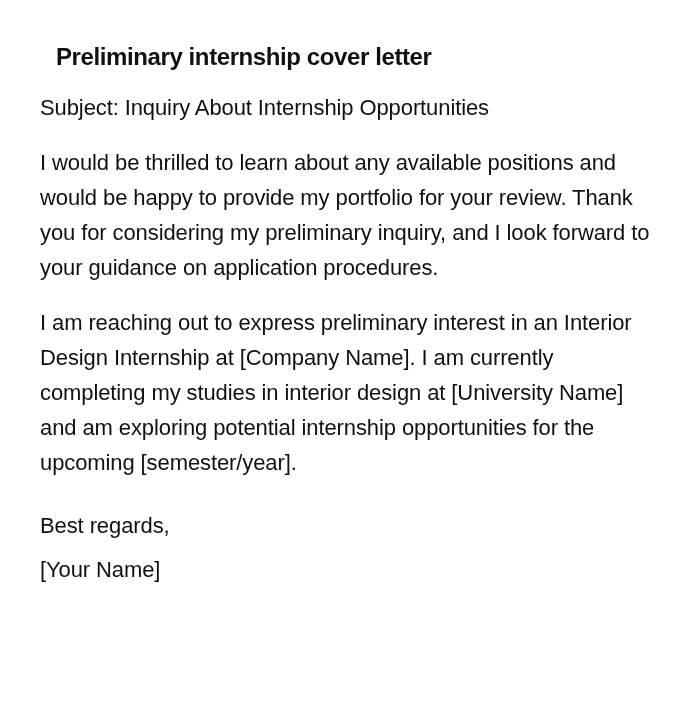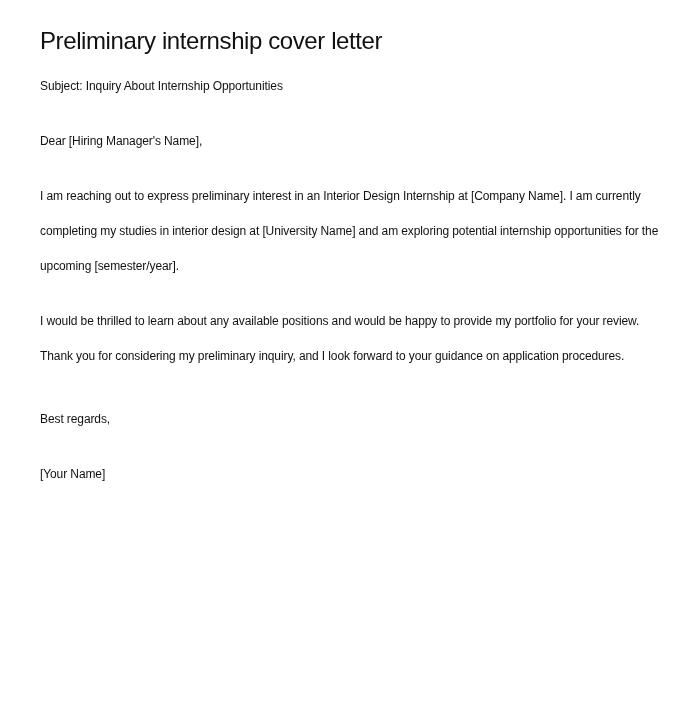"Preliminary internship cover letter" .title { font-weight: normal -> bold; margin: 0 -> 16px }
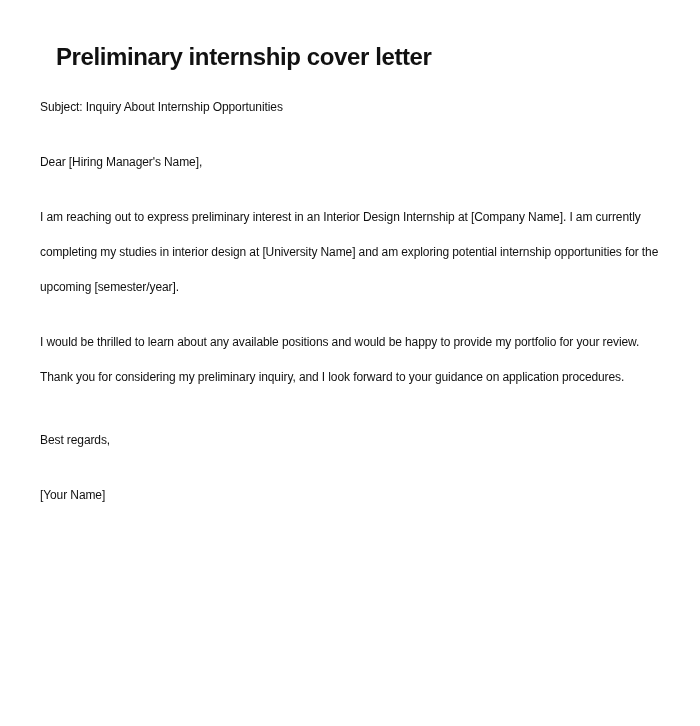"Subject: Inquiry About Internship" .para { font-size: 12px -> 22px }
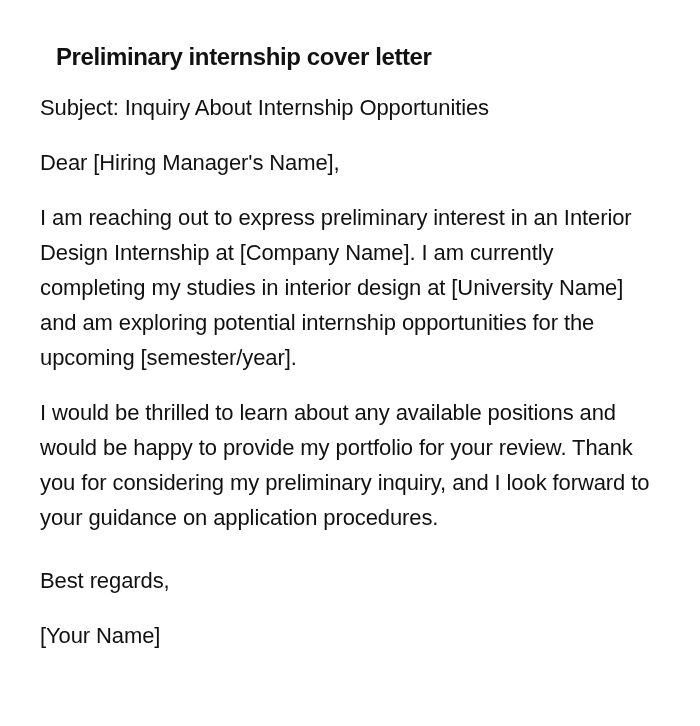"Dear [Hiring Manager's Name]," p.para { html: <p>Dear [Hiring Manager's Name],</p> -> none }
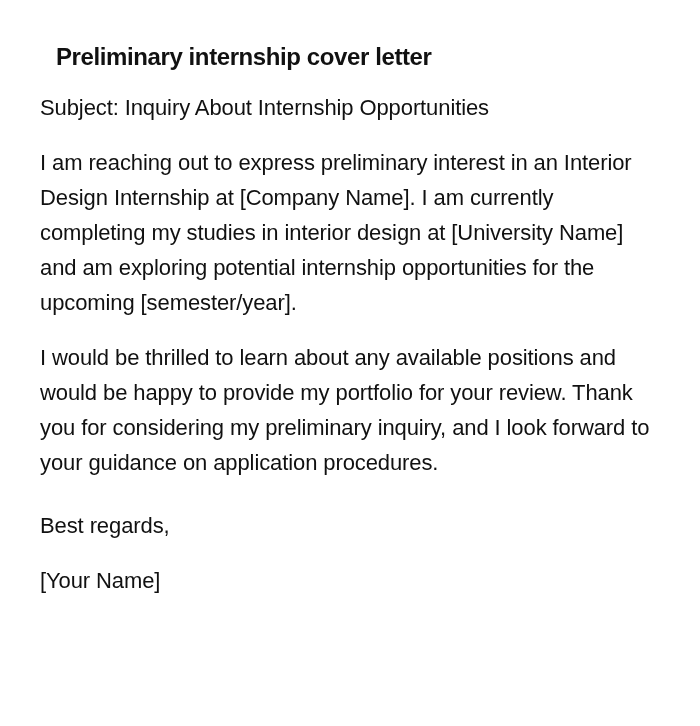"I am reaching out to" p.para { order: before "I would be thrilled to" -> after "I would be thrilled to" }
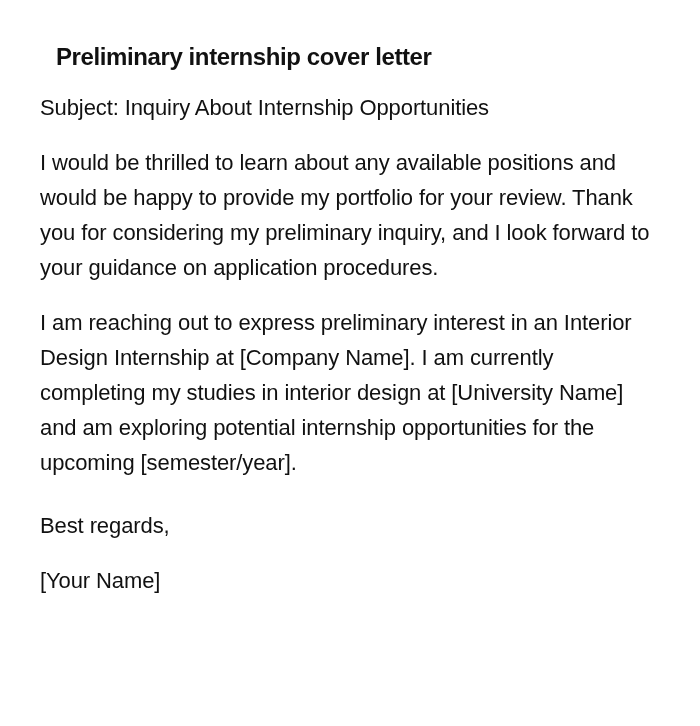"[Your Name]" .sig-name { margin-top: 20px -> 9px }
- - - - -
WHAT TO WORK ON: Could every line above be set down exactly, with the pictures omitted?

RESULT OF THIS TASK:
"Preliminary internship cover letter" .title { font-weight: normal -> bold; margin: 0 -> 16px }
"Subject: Inquiry About Internship" .para { font-size: 12px -> 22px }
"Dear [Hiring Manager's Name]," p.para { html: <p>Dear [Hiring Manager's Name],</p> -> none }
"I am reaching out to" p.para { order: before "I would be thrilled to" -> after "I would be thrilled to" }
"[Your Name]" .sig-name { margin-top: 20px -> 9px }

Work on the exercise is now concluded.